I remember we never had Christmas lunch at my parent’s house – we always alternated between my mum’s parents and my dad’s parents. In 1999 when I was living in Brisbane I decided that, that year would be different – My brother and I would have Christmas at mum and dad’s – so we invited all the extended family to my parents house – my mum’s side of the family, and my dad’s side – all converged on River street. I’m glad that it all came together as that was the last Christmas we had with my grandfather on my dad’s side- he died on the 31st of January 2000.
Photo’s are a key to your past to memories and moment of the here and now that once taken instantly become the there and then.

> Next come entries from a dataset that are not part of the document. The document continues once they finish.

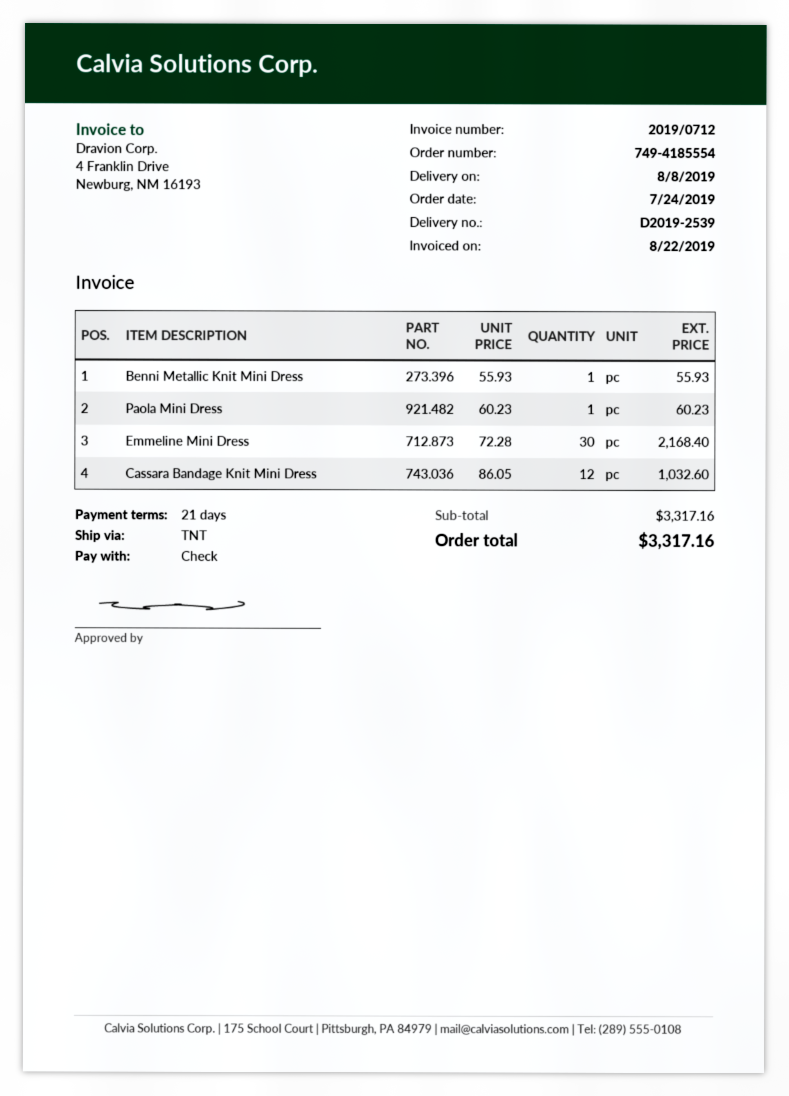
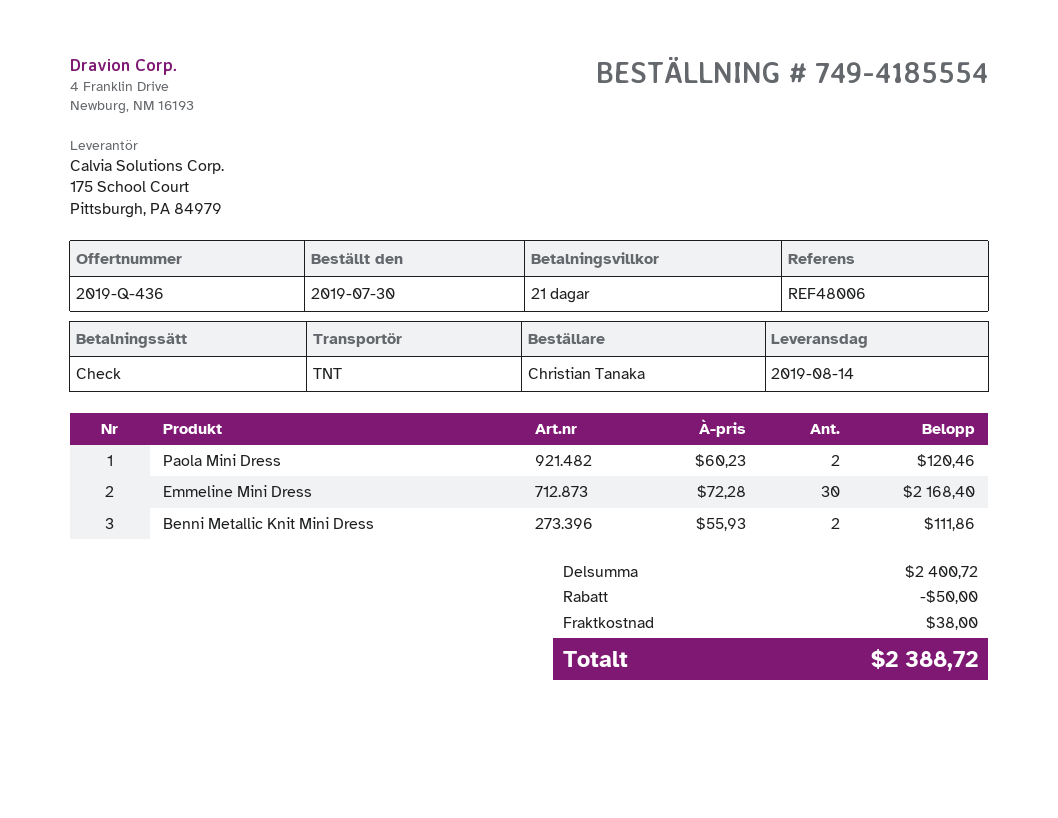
order date: 2019-07-24 -> 2019-07-30
delivery date: 2019-08-08 -> 2019-08-14
Benni Metallic Knit Mini Dress: 1 x 55.93 = 55.93 -> 2 x 55.93 = 111.86
Paola Mini Dress: 1 x 60.23 = 60.23 -> 2 x 60.23 = 120.46
Cassara Bandage Knit Mini Dress: 12 x 86.05 = 1032.60 -> none
subtotal: 3317.16 -> 2400.72
discount: none -> 50.00
shipping: none -> 38.00
total: 3317.16 -> 2388.72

I remember a happy childhood filled with Christmas, and family gatherings, even if it meant having to go to church, and lying in competition to see who got handed the largest amount of pennants. Memories flood into my mind – but there again I’ve been to Canberra three times and only remember visiting once as an adult in 2006 – so my memory is clearly not very reliable.
Turning a section into a paragraph
This exercise sees me take a ‘slice’ of the above ‘I Remember’ and put more detail into it as a paragraph.I remember the light shining though the stain glass window, throwing light onto the rich thick carpet like shadow puppets dancing outside.
The hard cold seat of the pew, various thoughts running through my mind as I waited my turn. Click the light went out and my cousin would step from behind the thick tapestry curtain.
I’d whisper ‘What did you get?’
He’d answer “Three Our Fathers, and Four Hail Marys’'
I’d step into the closet like booth that smelt like mothballs, and hear the click of the light go on outside allowing others to know the confessional was in use.
Then out would come the line ‘Forgive me father for I have sinned. It has been 12 moths since my last confession” followed by my mountain of lies in hope that I could out do my cousin for the amount of pennants I’d have to do.